Mohamed Abdel Mohsen
Assistant Professor, The Wistar Institute, Philadelphia,USA.
My research focuses on diverse aspects of HIV pathogenesis, including HIV latency, host-virus interactions, intrinsic immunity, and HIV sequence diversity. My experience spans host and viral genetic analyses, including implementation of qPCR and ultra-deep sequencing methods to measure differential gene expression. In addition, my expertise includes utilizing in vitro and ex vivo models to measure HIV replication and latency reversal. As a result, I have published over 25 peer-reviewed papers in the last few years that reflect diverse interests in the field of HIV biology, ranging from the iPrEx study to my work in the Delaney AIDS Research Enterprise to Cure HIV (DARE) and Sustainable East Africa Research of Community Health Global (SEARCH) studies, to my work describing host intrinsic immune mechanisms relevant to HIV pathogenesis and persistence in vivo.

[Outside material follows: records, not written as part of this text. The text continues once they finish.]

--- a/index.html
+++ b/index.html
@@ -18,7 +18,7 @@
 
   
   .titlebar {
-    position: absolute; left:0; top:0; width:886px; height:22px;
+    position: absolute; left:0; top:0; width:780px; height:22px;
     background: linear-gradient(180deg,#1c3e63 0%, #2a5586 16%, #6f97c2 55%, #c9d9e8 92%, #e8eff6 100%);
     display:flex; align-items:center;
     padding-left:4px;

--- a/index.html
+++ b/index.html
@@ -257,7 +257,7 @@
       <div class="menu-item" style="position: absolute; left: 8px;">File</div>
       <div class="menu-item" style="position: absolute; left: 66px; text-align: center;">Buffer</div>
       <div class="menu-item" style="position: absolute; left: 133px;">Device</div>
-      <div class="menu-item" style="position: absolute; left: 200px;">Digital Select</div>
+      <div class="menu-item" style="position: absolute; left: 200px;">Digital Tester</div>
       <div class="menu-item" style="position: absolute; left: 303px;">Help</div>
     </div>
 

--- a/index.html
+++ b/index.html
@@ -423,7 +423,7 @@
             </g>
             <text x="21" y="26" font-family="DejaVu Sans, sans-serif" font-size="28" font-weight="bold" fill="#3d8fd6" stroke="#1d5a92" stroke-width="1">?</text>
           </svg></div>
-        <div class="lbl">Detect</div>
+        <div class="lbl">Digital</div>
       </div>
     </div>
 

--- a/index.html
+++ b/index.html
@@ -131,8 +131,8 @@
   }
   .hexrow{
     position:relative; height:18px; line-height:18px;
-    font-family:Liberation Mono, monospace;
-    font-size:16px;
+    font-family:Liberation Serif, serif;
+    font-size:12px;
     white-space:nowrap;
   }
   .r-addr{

I had also received The Centers for AIDS Research (CFAR) Early-Career Award of Excellence in Basic Science in 2015.
I joined The Wistar Institute as Assistant Professor in 2017, after completing my Ph.D. and postdoctoral training at the University of California, San Francisco (UCSF) and the Blood Systems Research Institute (BSRI), where I was subsequently appointed as a research scientist. Previously, I was a virologist for the World Health Organization Regional Reference Laboratory for poliovirus in my home country of Egypt. At Wistar, I will investigate the role of host-virus interactions in persistence and immunopathogenesis of HIV infection by combining virological, glycobiological, and immune-based basic and translational research. These multidisciplinary studies will aim to develop novel approaches to enhance immune function and control/eradicate HIV. This work will depend on a combination of approaches including: investigating the role of glycan-lectin interactions and altered cell-surface glycosylation in mediating cellular processes central to immune regulation and human diseases; designing multi-omics approaches to study host immune response to HIV infection; and developing robust and sensitive molecular biology-based assays to measure cellular and tissue HIV reservoirs.
HIV, Interferon, galectin, glycosylation, lectins, glycans, HIV latency, HIV persistence, HIV reservoir, viral reactivation, latency reversal agent, Intrinsic immunity, molecular biology, digital droplet PCR.